In Short:
- The Karlsruhe-based company Ineratec can produce sustainable, liquid fuels at industrial scale by using a Ppower-to-Lliquid (PtL) process based on the Fischer-Tropsch synthesis.
- Its e-fuels are synthetic versions of today’s main liquid fuels, such as kerosene, diesel and gasoline. The main difference is that they were produced with carbon capture from the air – so these fuels produce no net greenhouse gas emissions when burned.
- Ineratec’s fuels are especially useful in hard-to-decarbonize sectors like aviation and shipping, where batteries struggle to provide sufficient energy density (energy per unit of volume or weight). They are also useful for storing energy.

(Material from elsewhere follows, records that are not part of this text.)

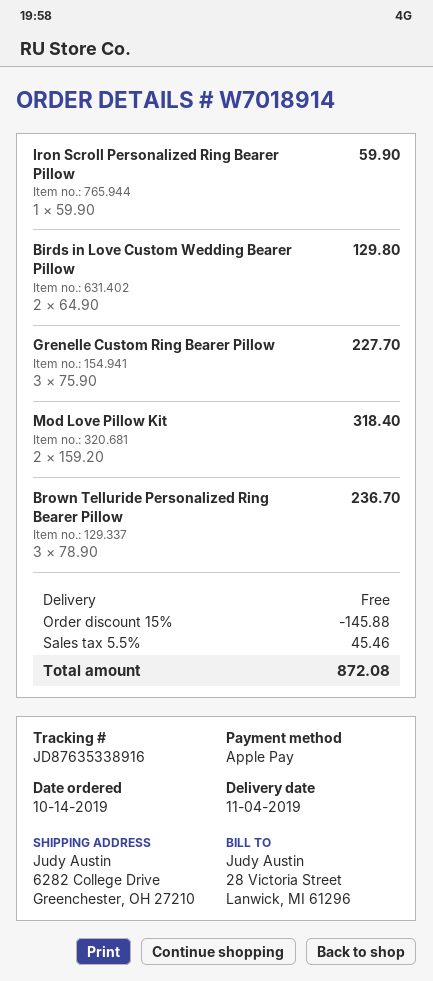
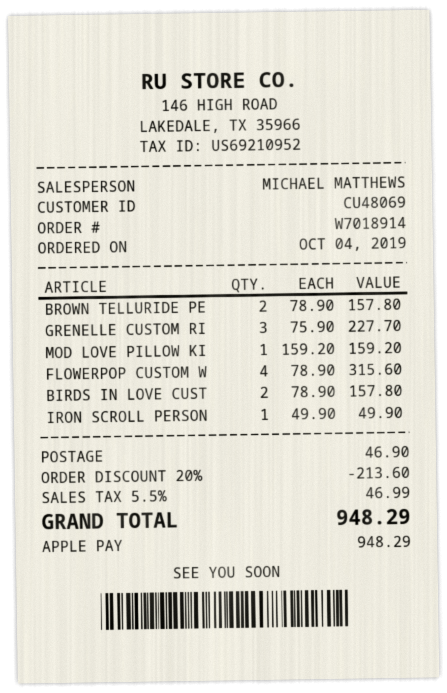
order date: 2019-10-14 -> 2019-10-04
Iron Scroll Personalized Ring Bearer Pillow: 1 x 59.90 = 59.90 -> 1 x 49.90 = 49.90
Birds in Love Custom Wedding Bearer Pillow: 2 x 64.90 = 129.80 -> 2 x 78.90 = 157.80
Mod Love Pillow Kit: 2 x 159.20 = 318.40 -> 1 x 159.20 = 159.20
Brown Telluride Personalized Ring Bearer Pillow: 3 x 78.90 = 236.70 -> 2 x 78.90 = 157.80
FLOWERPOP CUSTOM W: none -> 4 x 78.90 = 315.60
discount: 15% = 145.88 -> 20% = 213.60
shipping: 0.00 -> 46.90
tax: 5.5% = 45.46 -> 5.5% = 46.99
total: 872.08 -> 948.29

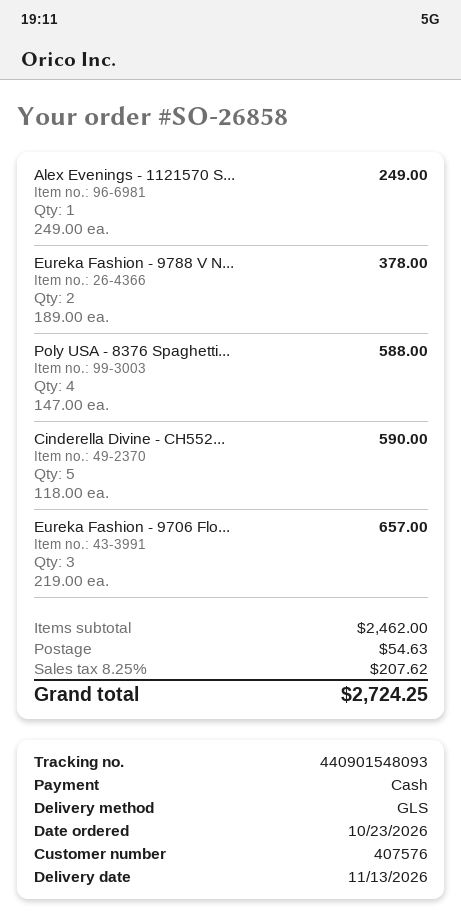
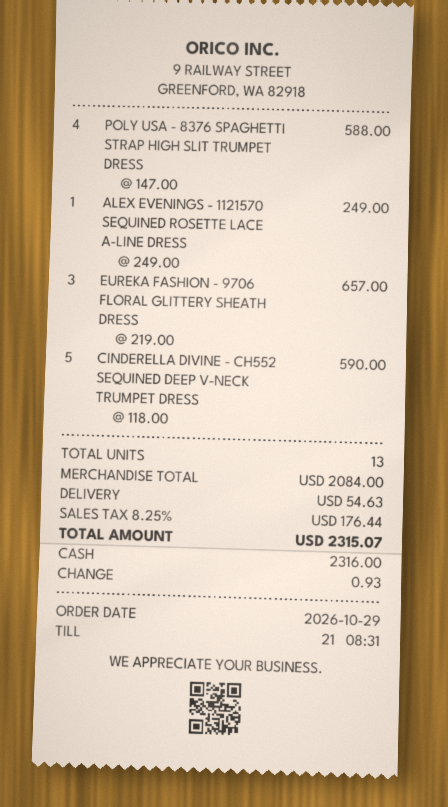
order date: 2026-10-23 -> 2026-10-29
Eureka Fashion - 9788 V N...: 2 x 189.00 = 378.00 -> none
subtotal: 2462.00 -> 2084.00
tax: 8.25% = 207.62 -> 8.25% = 176.44
total: 2724.25 -> 2315.07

- With policymakers and CEOs around the world making net-zero pledges, Ineratec has a ready-made market for sustainable fuels to power the energy transition.
Most experts agree that the future of transport is direct electrification: in a decarbonized future of net-zero emissions, most vehicles on the road will be powered by electric motors. This is because electric motors are simply more efficient than internal combustion engines, that is, they convert more energy into motion than their competitors.
However, global policymakers are no longer merely talking about cutting emissions here or there, or even just about vehicles on the road or in the driveway. In fact, dozens of countries – including the United States, China, and the member-states of the European Union – have pledged to achieve net-zero emissions, essentially committing to comprehensively reduce emissions throughout every sector. In the transportation sector, they cannot do this without e-fuels.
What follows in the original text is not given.